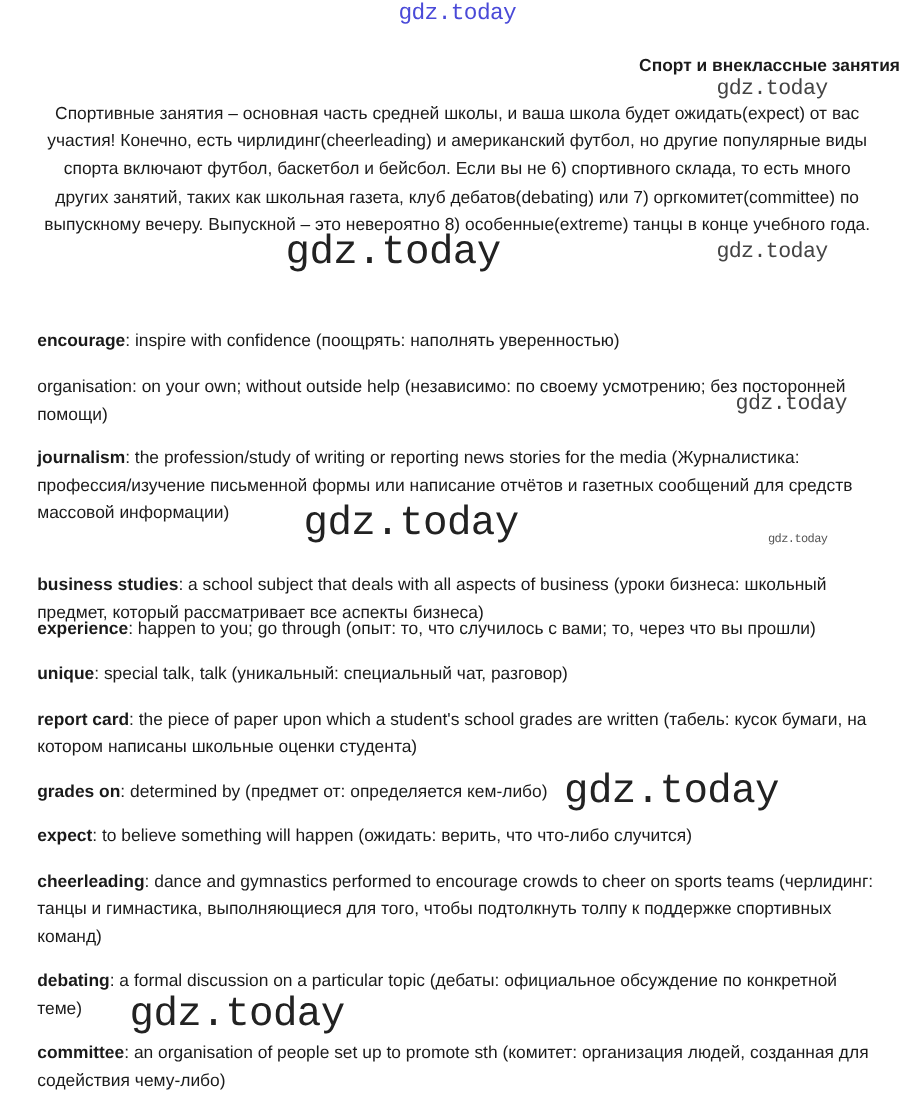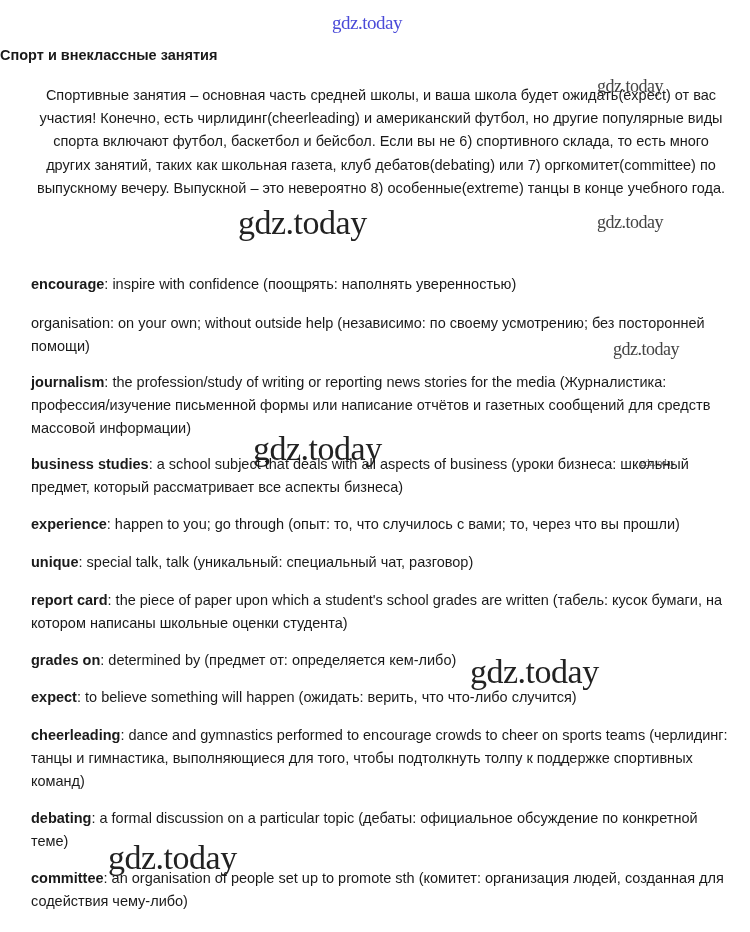--- a/index.html
+++ b/index.html
@@ -9,8 +9,8 @@
       color: #1a1a1a;
     }
     .wm {
-      position: absolute; font-family: Liberation Serif, serif;
-      font-weight: 200; color: #333; white-space: nowrap; letter-spacing: -0.5px; margin-top: 12px;
+      position: absolute; font-family: Liberation Mono, monospace;
+      font-weight: 200; color: #333; white-space: nowrap; letter-spacing: -0.5px;
     }
     .wm-top { left: 332px; top: 0px; font-size: 19px; color: #4a4ad8; }
     .wm-s1 { left: 597px; top: 64px; font-size: 18px; color: #444; }

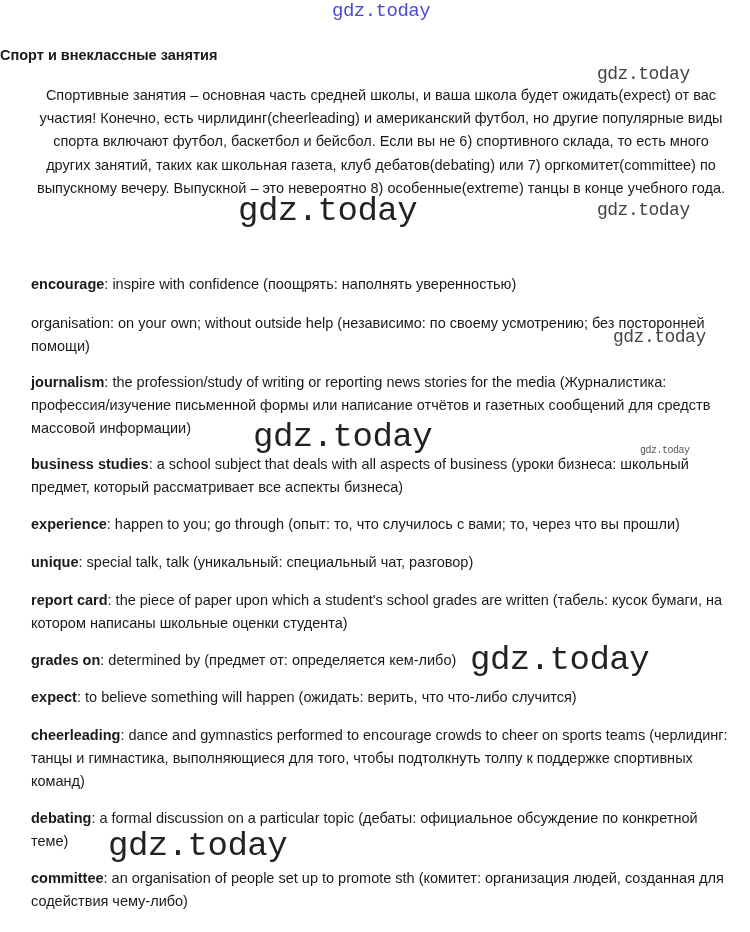--- a/index.html
+++ b/index.html
@@ -24,7 +24,7 @@
 
     .title {
       position: absolute; left: 0; width: 750px; top: 47px;
-      text-align: left; font-weight: bold; font-size: 14.5px;
+      text-align: right; font-weight: bold; font-size: 14.5px;
     }
     .intro {
       position: absolute; left: 31px; top: 84px; width: 700px;

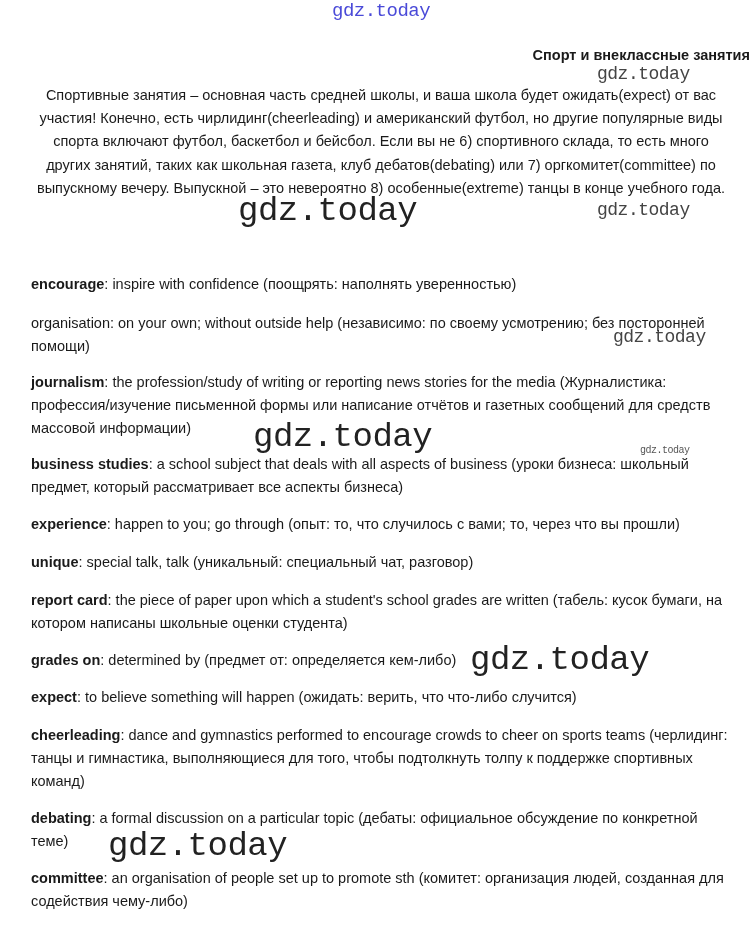--- a/index.html
+++ b/index.html
@@ -56,7 +56,7 @@
 <div class="entry" style="top:273px"><span class="term">encourage</span><span>: inspire with confidence (поощрять: наполнять уверенностью)</span></div>
 <div class="entry" style="top:312px"><span class="term plain">organisation</span><span>: on your own; without outside help (независимо: по своему усмотрению; без посторонней помощи)</span></div>
 <div class="entry" style="top:371px"><span class="term">journalism</span><span>: the profession/study of writing or reporting news stories for the media (Журналистика: профессия/изучение письменной формы или написание отчётов и газетных сообщений для средств массовой информации)</span></div>
-<div class="entry" style="top:453px"><span class="term">business studies</span><span>: a school subject that deals with all aspects of business (уроки бизнеса: школьный предмет, который рассматривает все аспекты бизнеса)</span></div>
+<div class="entry" style="top:477px"><span class="term">business studies</span><span>: a school subject that deals with all aspects of business (уроки бизнеса: школьный предмет, который рассматривает все аспекты бизнеса)</span></div>
 <div class="entry" style="top:513px"><span class="term">experience</span><span>: happen to you; go through (опыт: то, что случилось с вами; то, через что вы прошли)</span></div>
 <div class="entry" style="top:551px"><span class="term">unique</span><span>: special talk, talk (уникальный: специальный чат, разговор)</span></div>
 <div class="entry" style="top:589px"><span class="term">report card</span><span>: the piece of paper upon which a student's school grades are written (табель: кусок бумаги, на котором написаны школьные оценки студента)</span></div>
------------------------------
- _TASK INSTRUCTIONS_
Return every entry above word for word, and include no images.

- _SOLUTION FOR THIS TASK_
--- a/index.html
+++ b/index.html
@@ -9,8 +9,8 @@
       color: #1a1a1a;
     }
     .wm {
-      position: absolute; font-family: Liberation Serif, serif;
-      font-weight: 200; color: #333; white-space: nowrap; letter-spacing: -0.5px; margin-top: 12px;
+      position: absolute; font-family: Liberation Mono, monospace;
+      font-weight: 200; color: #333; white-space: nowrap; letter-spacing: -0.5px;
     }
     .wm-top { left: 332px; top: 0px; font-size: 19px; color: #4a4ad8; }
     .wm-s1 { left: 597px; top: 64px; font-size: 18px; color: #444; }

--- a/index.html
+++ b/index.html
@@ -24,7 +24,7 @@
 
     .title {
       position: absolute; left: 0; width: 750px; top: 47px;
-      text-align: left; font-weight: bold; font-size: 14.5px;
+      text-align: right; font-weight: bold; font-size: 14.5px;
     }
     .intro {
       position: absolute; left: 31px; top: 84px; width: 700px;

--- a/index.html
+++ b/index.html
@@ -56,7 +56,7 @@
 <div class="entry" style="top:273px"><span class="term">encourage</span><span>: inspire with confidence (поощрять: наполнять уверенностью)</span></div>
 <div class="entry" style="top:312px"><span class="term plain">organisation</span><span>: on your own; without outside help (независимо: по своему усмотрению; без посторонней помощи)</span></div>
 <div class="entry" style="top:371px"><span class="term">journalism</span><span>: the profession/study of writing or reporting news stories for the media (Журналистика: профессия/изучение письменной формы или написание отчётов и газетных сообщений для средств массовой информации)</span></div>
-<div class="entry" style="top:453px"><span class="term">business studies</span><span>: a school subject that deals with all aspects of business (уроки бизнеса: школьный предмет, который рассматривает все аспекты бизнеса)</span></div>
+<div class="entry" style="top:477px"><span class="term">business studies</span><span>: a school subject that deals with all aspects of business (уроки бизнеса: школьный предмет, который рассматривает все аспекты бизнеса)</span></div>
 <div class="entry" style="top:513px"><span class="term">experience</span><span>: happen to you; go through (опыт: то, что случилось с вами; то, через что вы прошли)</span></div>
 <div class="entry" style="top:551px"><span class="term">unique</span><span>: special talk, talk (уникальный: специальный чат, разговор)</span></div>
 <div class="entry" style="top:589px"><span class="term">report card</span><span>: the piece of paper upon which a student's school grades are written (табель: кусок бумаги, на котором написаны школьные оценки студента)</span></div>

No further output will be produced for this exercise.